Collagen Vesicles Released by Bone Marrow Stem Cells May Explain Their Therapeutic Potential, Study Shows

Collagen type VII-filled vesicles released by bone marrow-derived mesenchymal stem cells may explain the therapeutic benefits of these cells in recessive dystrophic epidermolysis bullosa (RDEB), a study suggests.

The study, “Dual mechanism of type VII collagen transfer by bone marrow mesenchymal stem cell extracellular vesicles to recessive dystrophic epidermolysis bullosa fibroblasts,” was published in the journal Biochimie.

Recent clinical trials have shown that stem cells from the bone marrow, called bone marrow-derived mesenchymal stem cells (BM-MSCs), administered either intravenously or intradermally (within the skin layers), improved wound healing in patients with RDEB.

The mechanisms underlying this therapeutic effect are unknown.

Researchers hypothesized that BM-MSCs may secrete type VII collagen – whose levels are reduced or even absent in patients with RDEB – in spheres (vesicles) released to the cells’ environment.

To test their hypothesis, the team collected fibroblasts — cells that synthesize the extracellular matrix and collagen that support tissues — from patients diagnosed with RDEB.

As expected, the cells had lower levels of type VII collagen compared to normal human dermal fibroblasts.

The team then cultured RDEB fibroblasts together with BM-MSCs in vitro and observed that BM-MSCs released extracellular vesicles that were transferred to RDEB fibroblasts. This transfer was detected within 24 hours of co-culture.

Researchers tracked the vesicles by staining BM-MSC cells with a fluorescent dye before co-culturing them with the RDEB fibroblasts. This means that the vesicles released from BM-MSCs had a specific color when analyzed under the microscope. The recipient, RDEB fibroblasts, were also stained with a different fluorescent marker.

Researchers then collected the extracellular vesicles released by BM-MSCs in vitro and found that they contained the RNA molecule needed to produce type VII collagen. This meant that the content of the vesicles, filled with genetic information to produce type VII collagen, once delivered to the RDEB recipient cells could lead to an increase of this missing protein.

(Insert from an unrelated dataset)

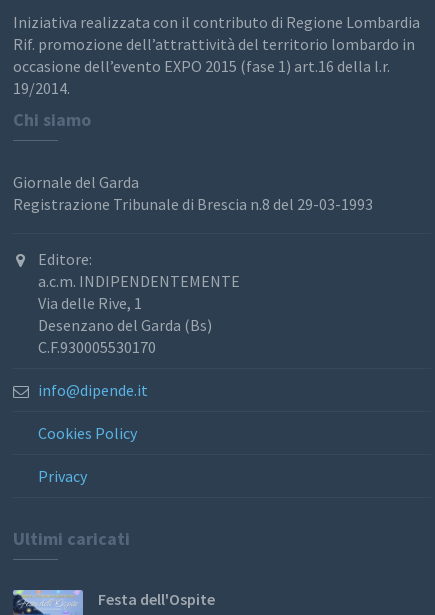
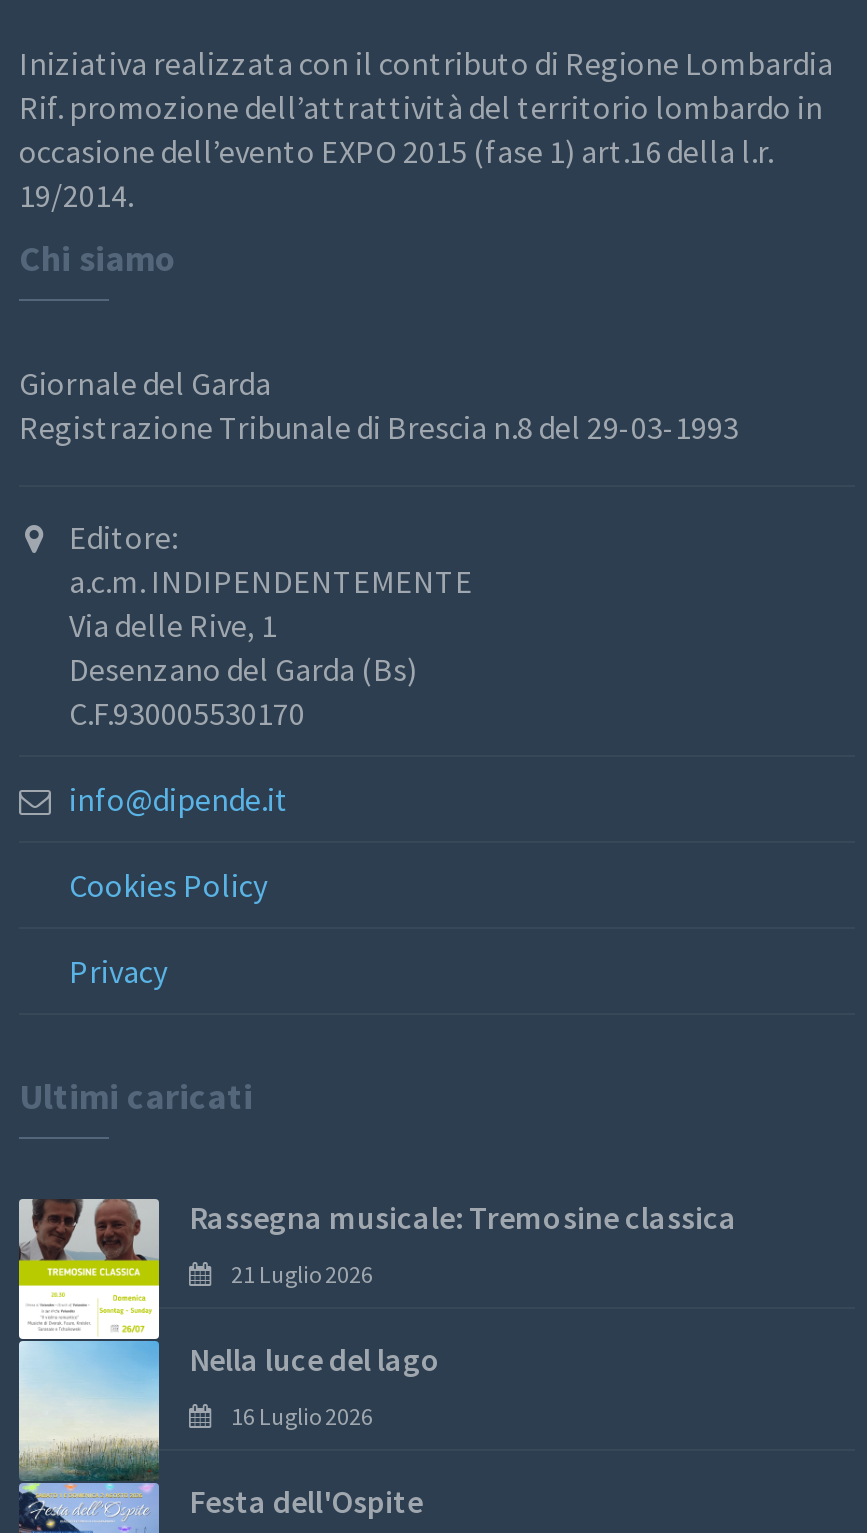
none -> [17,1197,737,1481] [image] | Rassegna musicale: Tremosine classica | 21 Luglio 2026 | Nella luce del lago | 16 Luglio 2026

Researchers found a significant increase in messenger RNA of type VII collagen after incubating RDEB fibroblasts with BM-MSC extracellular vesicles for 36 hours.

Using increasing amounts of BM-MSC extracellular vesicles they saw a corresponding increase in messenger RNA of type VII collagen in RDEB fibroblasts, confirming that the transfer of genetic information from the vesicles to the cells led to an increase in the protein levels of type VII collagen.

Overall, the team concluded that “our results support a model in which BM-MSC EVs [extracellular vesicles] help increase type VII collagen levels available to recipient cells by 1) donating BM-MSC type VII collagen protein and 2) inducing RDEB fibroblasts to make their own type VII collagen protein.”

“These findings allow us to hypothesize that the secretome [the molecules secreted by a cell] of BM-MSCs could have therapeutic value in the treatment of RDEB-related skin disorders,” the researchers stated.